Everything from the line holding "гор.блюдо | Калорийность Бюджет: 296,40" to the end of the listing below should be copied exactly, line for line, minus the pictures.

**** Input data

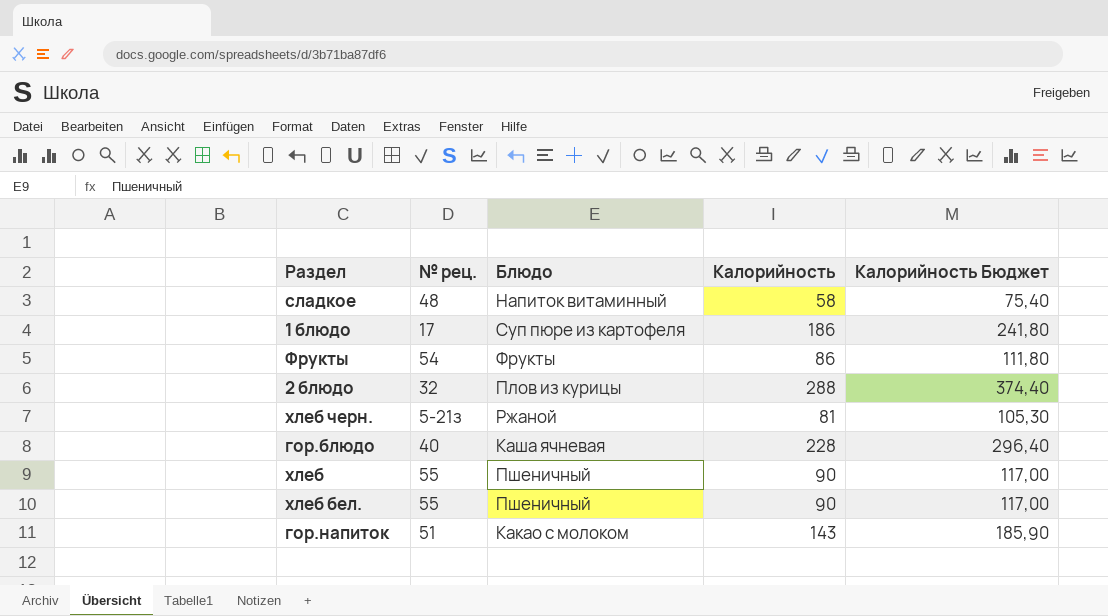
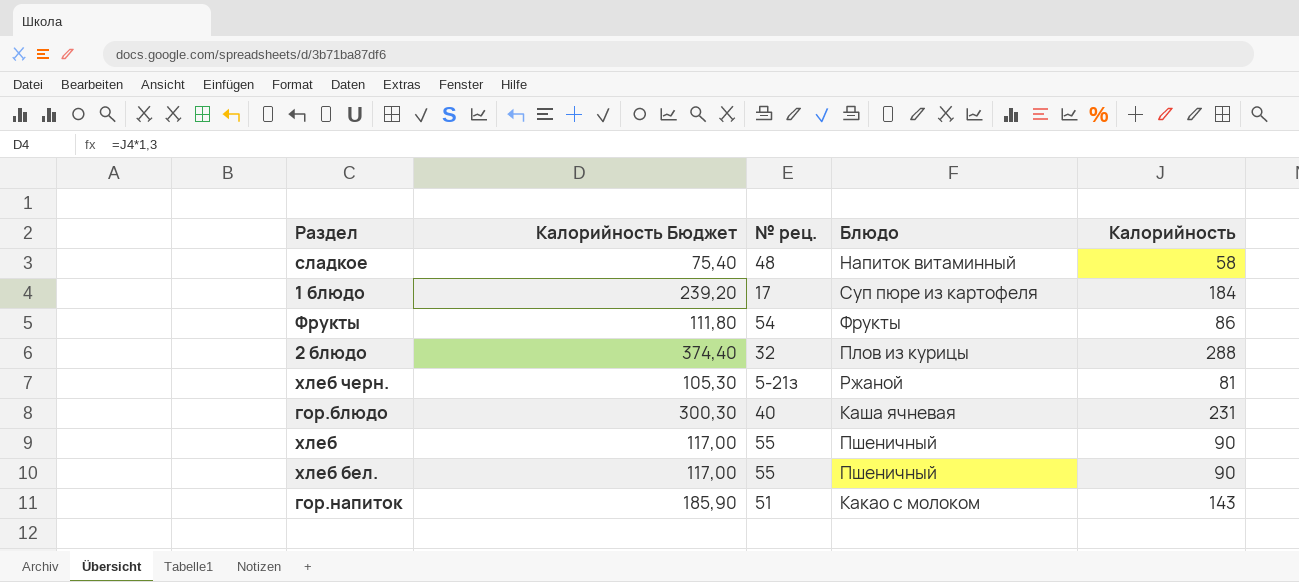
column Калорийность Бюджет | position: 5 -> 2
1 блюдо | Калорийность Бюджет: 241,80 -> 239,20
1 блюдо | Калорийность: 186 -> 184
гор.блюдо | Калорийность Бюджет: 296,40 -> 300,30
гор.блюдо | Калорийность: 228 -> 231

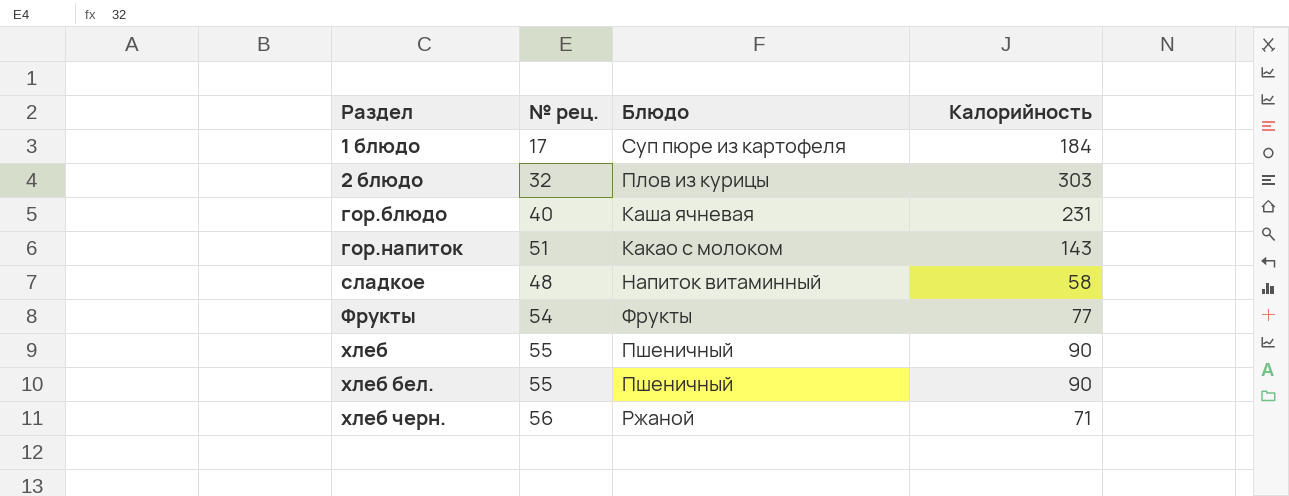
row order: none -> Раздел ascending
column Калорийность Бюджет | formula: [Калорийность] * 1,3 -> none
2 блюдо | Калорийность: 288 -> 303
Фрукты | Калорийность: 86 -> 77
хлеб черн. | № рец.: 5-21з -> 56
хлеб черн. | Калорийность: 81 -> 71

********

# Response for this exercise
гор.блюдо | Калорийность Бюджет: 296,40 -> 300,30
гор.блюдо | Калорийность: 228 -> 231

row order: none -> Раздел ascending
column Калорийность Бюджет | formula: [Калорийность] * 1,3 -> none
2 блюдо | Калорийность: 288 -> 303
Фрукты | Калорийность: 86 -> 77
хлеб черн. | № рец.: 5-21з -> 56
хлеб черн. | Калорийность: 81 -> 71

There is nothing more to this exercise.